Hello and Welcome to Hobby Talk.Below is a link to the service manual for the engine you have.The crank case is two pieces bolted together and must be split in half at the crank shaft in order to remove the piston and connecting rod.If the penetrating oil doesn't loosen the piston up,the motor is probably beyond an economical repair.It could have been run on straight gas and the piston rings are embedded into the aluminum cylinder wall,making the motor inoperable/unrepairable.I wish you luck and success if you attempt the repair.

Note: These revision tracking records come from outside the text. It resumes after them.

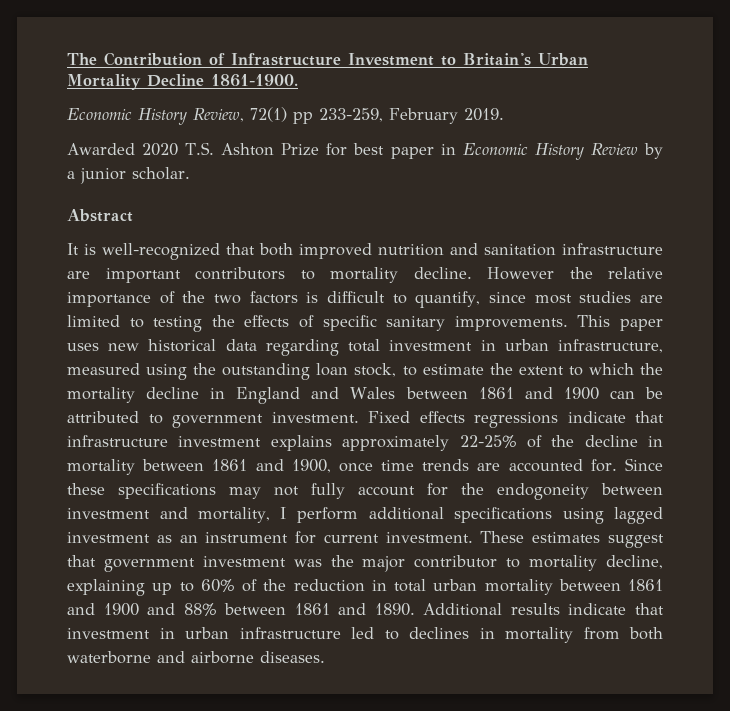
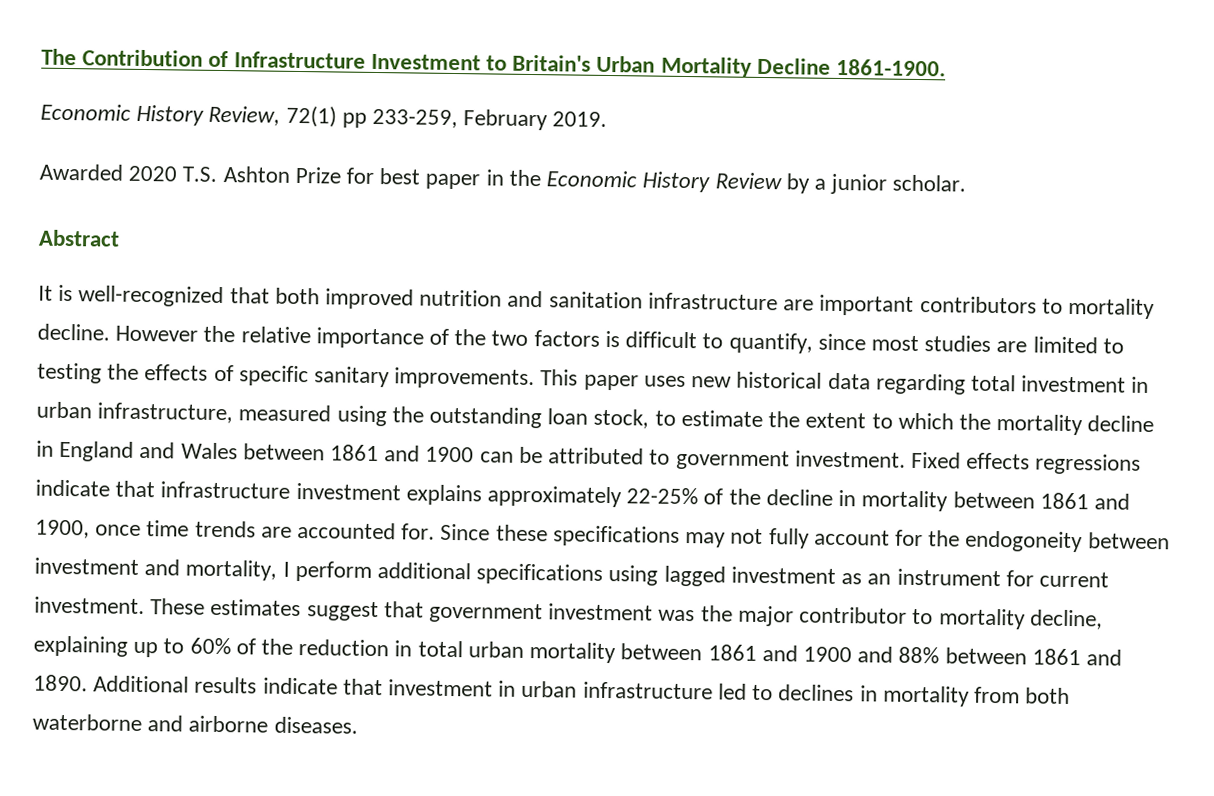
(456, 149) none -> [508,169,541,187] the

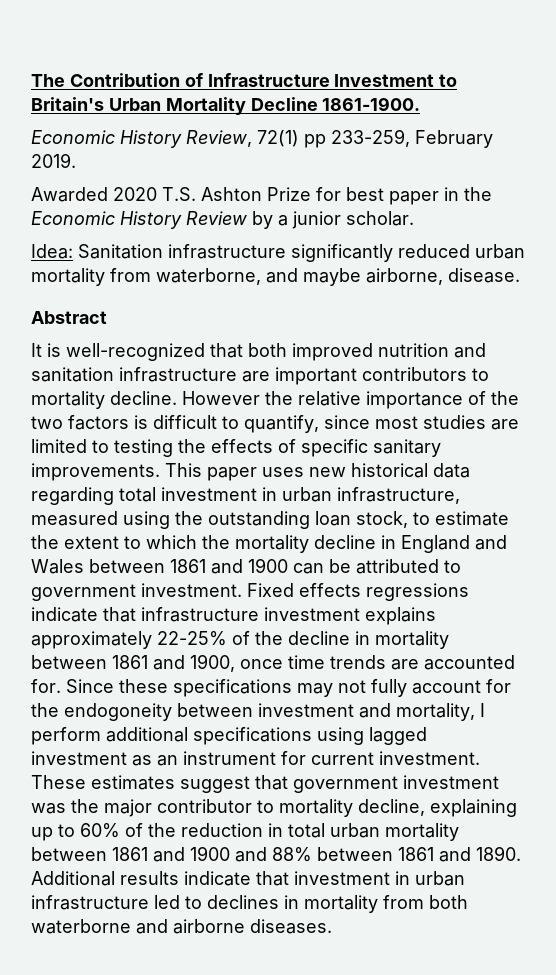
(967, 183) none -> [31,244,525,262] [31,268,520,286] // Idea: Sanitation infrastructure significantly reduced urban mortality from waterborne, and maybe airborne, disease.

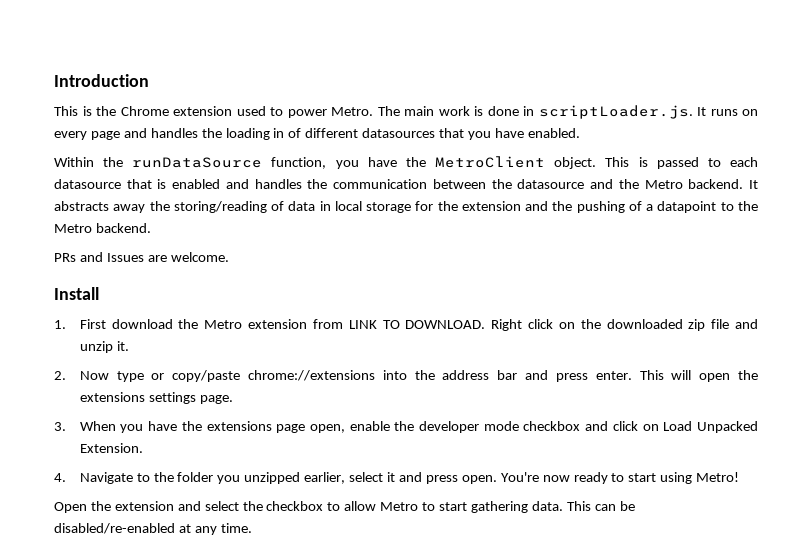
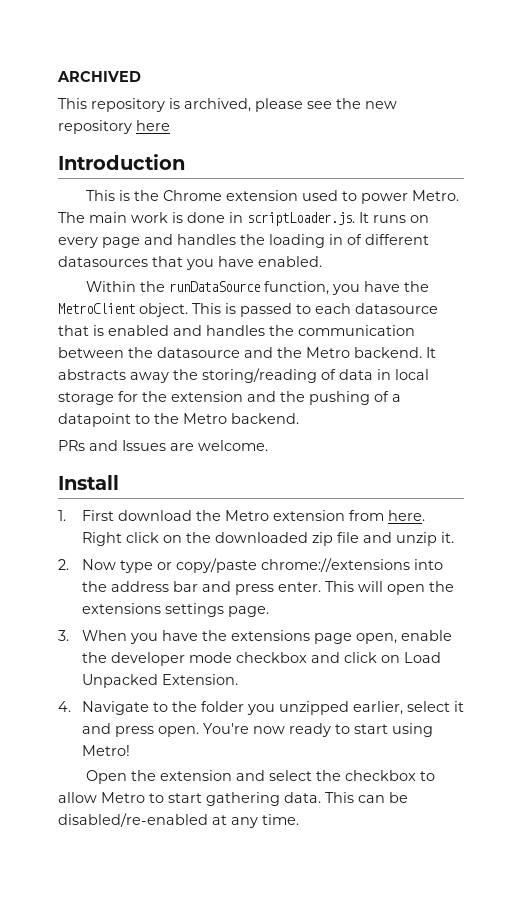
(54, 80) none -> [57,71,141,82] [58,98,397,112] [58,120,170,134] ARCHIVED // This repository is archived, please see the new repository here //
[348,320,486,329] LINK TO DOWNLOAD. -> [387,510,425,521] here.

http://www.barrettsmallengine.com/manual/tecumseh2cyclemanual1994.pdf


----------



## scoostraw (Oct 12, 2012)

Thank you usmcgrunt. The manual will come in handy. I'll see what happens.


----------



## geogrubb (Jul 28, 2006)

scoostraw said:


> Thank you usmcgrunt. The manual will come in handy. I'll see what happens.


Try to turn the engine in reverse, rock it back and forth, you also need to get lube to the crank, the needle bearings, if dry when hot will shrink when they cool and a little lube will go a long way. Have a good one. Geo


----------



## scoostraw (Oct 12, 2012)

After soaking the piston bore with oil for 2 days, I still couldn't budge it. Finally I took a large machine punch and struck it against one of the fins on the flywheel - I used a very large hand maul. After a couple of good whacks it moved!

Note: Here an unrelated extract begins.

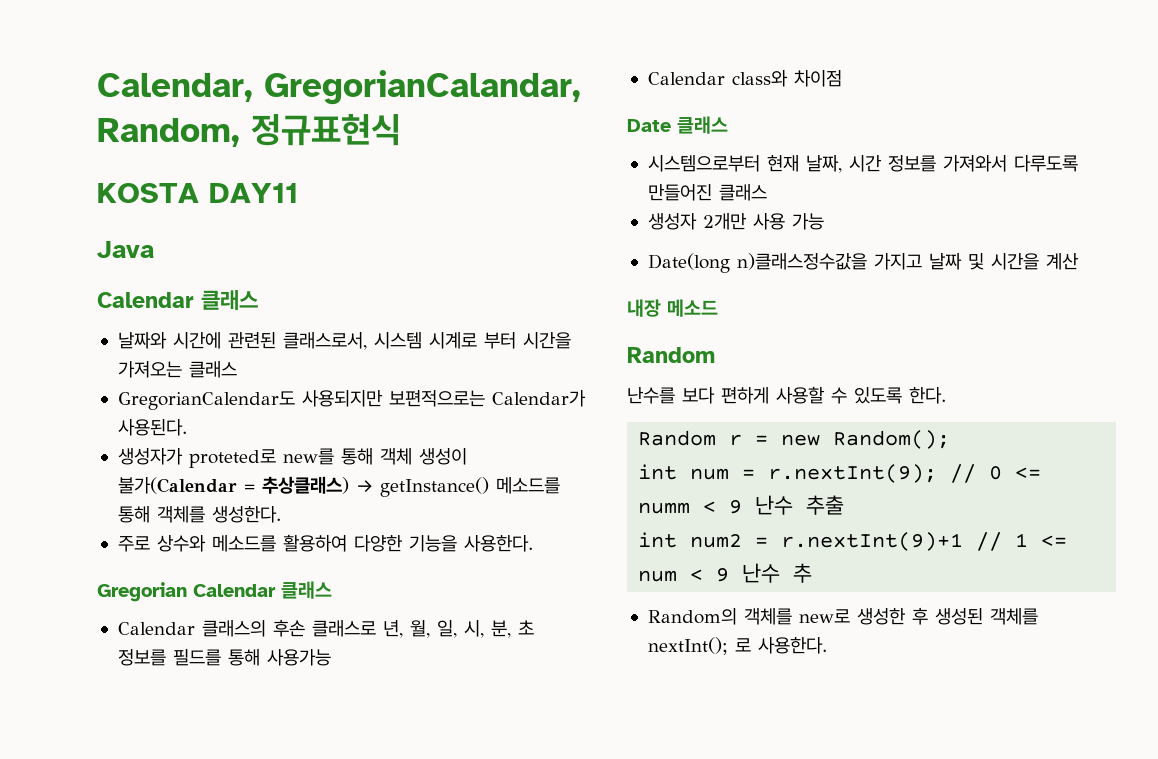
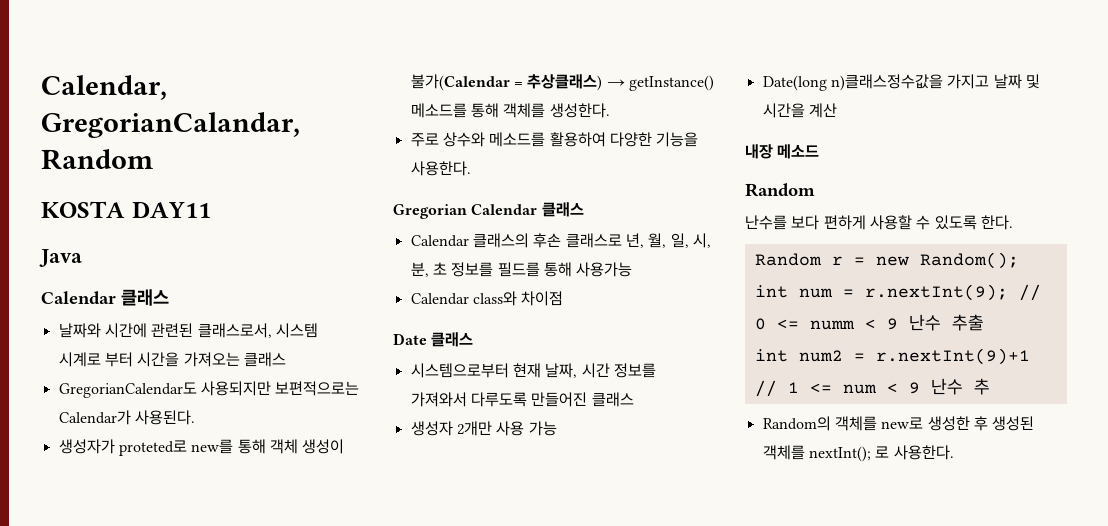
[97,114,401,147] Random, 정규표현식 -> [41,149,153,170] Random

I added more oil and sloshed it around the cylinder - and kept at it. After hitting it back and forth about 1/4" at a time it eventually moved more and more until I got it to turn over completely. Finally I re-installed the pull-cord and pulled on it until things felt pretty good.

I sprayed carb cleaner into the cylinder, re-installed the spark plug, gave it a pull and it fired and ran for a second or 2! I removed the carburetor, cleaned it, re-assembled, and then I was able to get it running on the fuel in the tank. I think it's gonna be ok.

Trying to get the electric starter to work now. I lubed the gear and shaft - and got the motor itself freed up. I got it to spin once on electricity but that was it. I don't know if the switches on these go flaky over time or not. Also it appears to be a pain to remove the starter from the motor.

I'll give it a go next session - tomorrow.


----------



## usmcgrunt (Sep 16, 2007)

I'm glad to hear your making progress on the motor.Just remember that it is a two cycle engine that requires 3.2 ounces of oil mixed in the gas.I think whoever owned it before,forgot to add the oil and seized the motor.I would think that there is some damage to the cylinder wall or piston,but since it was a freebie,use it as long as it keeps running.Good job and good luck with it.:thumbsup:


----------